— PROBLEM STATEMENT —
Return the stretch from the line with "color: #1d4ed8 ->" through the line with "html: <div> <span>rsp</span>" in the data below, character for character, skipping all pictures.

(DATA TO EXAMINE Opens)

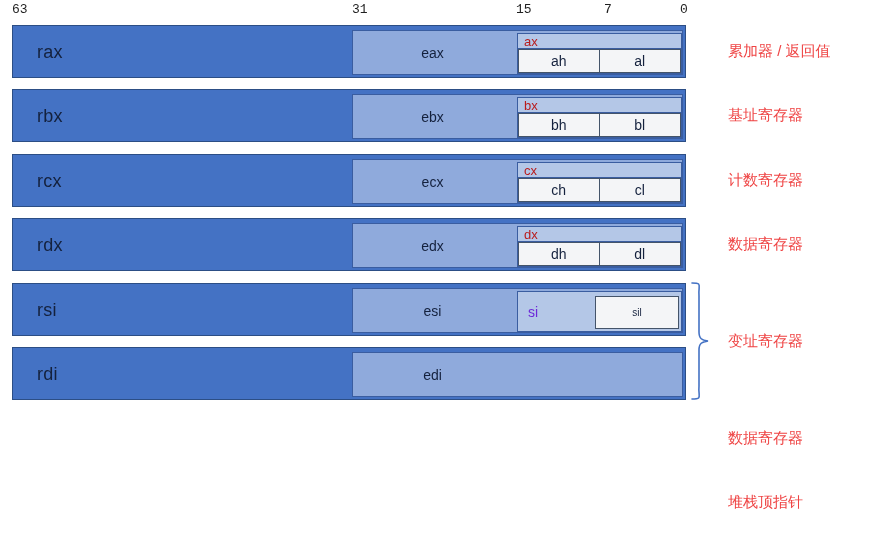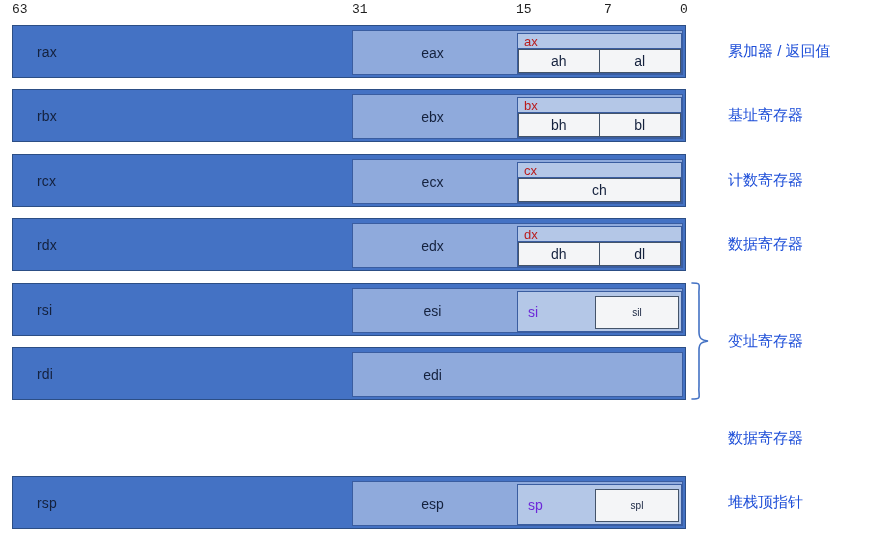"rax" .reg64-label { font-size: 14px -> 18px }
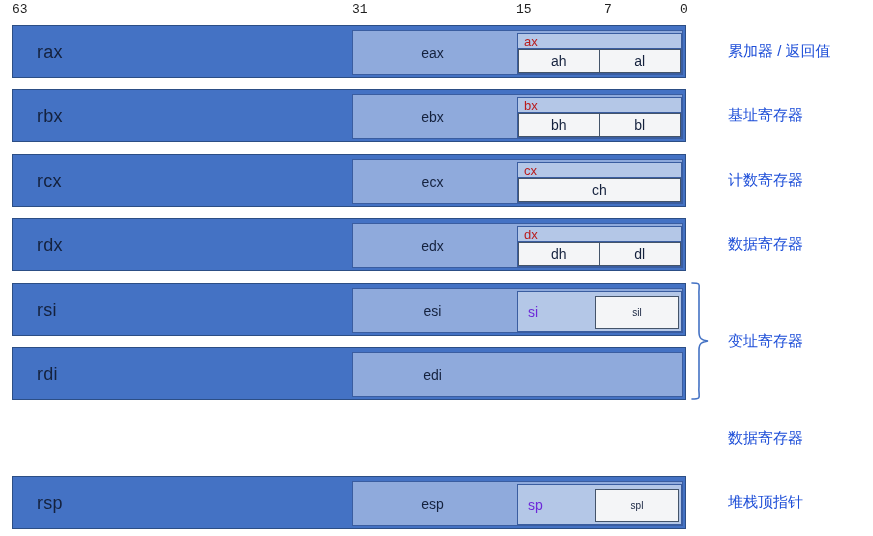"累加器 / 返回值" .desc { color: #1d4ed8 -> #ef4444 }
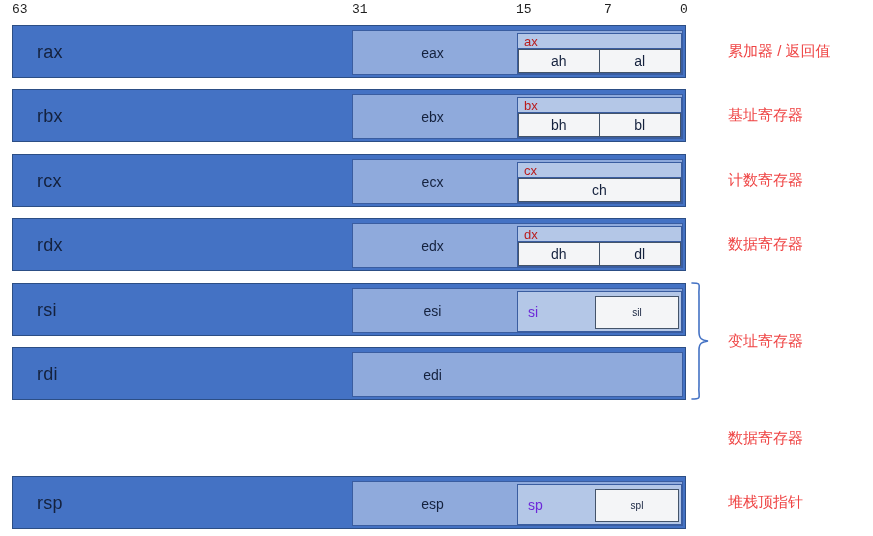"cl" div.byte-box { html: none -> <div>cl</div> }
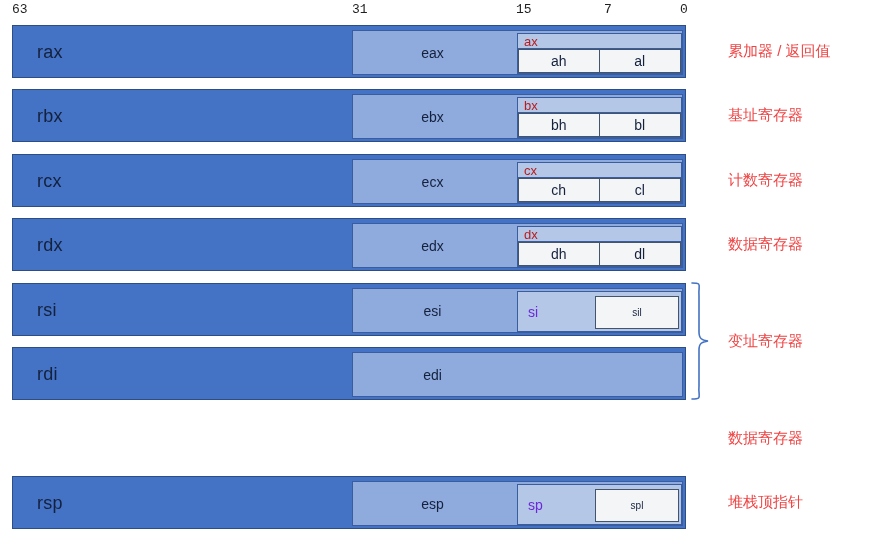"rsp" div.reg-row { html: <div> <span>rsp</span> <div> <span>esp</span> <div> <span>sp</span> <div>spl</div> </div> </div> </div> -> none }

(DATA TO EXAMINE Closes)
(DATA TO EXAMINE Opens)

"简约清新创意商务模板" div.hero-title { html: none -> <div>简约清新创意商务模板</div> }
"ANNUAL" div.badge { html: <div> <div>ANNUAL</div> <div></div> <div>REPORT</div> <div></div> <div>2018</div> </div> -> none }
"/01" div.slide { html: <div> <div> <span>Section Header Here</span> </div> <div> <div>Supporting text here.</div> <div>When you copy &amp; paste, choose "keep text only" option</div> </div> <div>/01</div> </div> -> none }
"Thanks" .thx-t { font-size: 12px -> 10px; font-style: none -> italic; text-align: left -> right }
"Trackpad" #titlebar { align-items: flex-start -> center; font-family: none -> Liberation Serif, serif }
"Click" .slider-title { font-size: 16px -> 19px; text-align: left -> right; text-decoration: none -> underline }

(DATA TO EXAMINE Closes)

— SOLUTION TO THIS TASK —
"累加器 / 返回值" .desc { color: #1d4ed8 -> #ef4444 }
"cl" div.byte-box { html: none -> <div>cl</div> }
"rsp" div.reg-row { html: <div> <span>rsp</span> <div> <span>esp</span> <div> <span>sp</span> <div>spl</div> </div> </div> </div> -> none }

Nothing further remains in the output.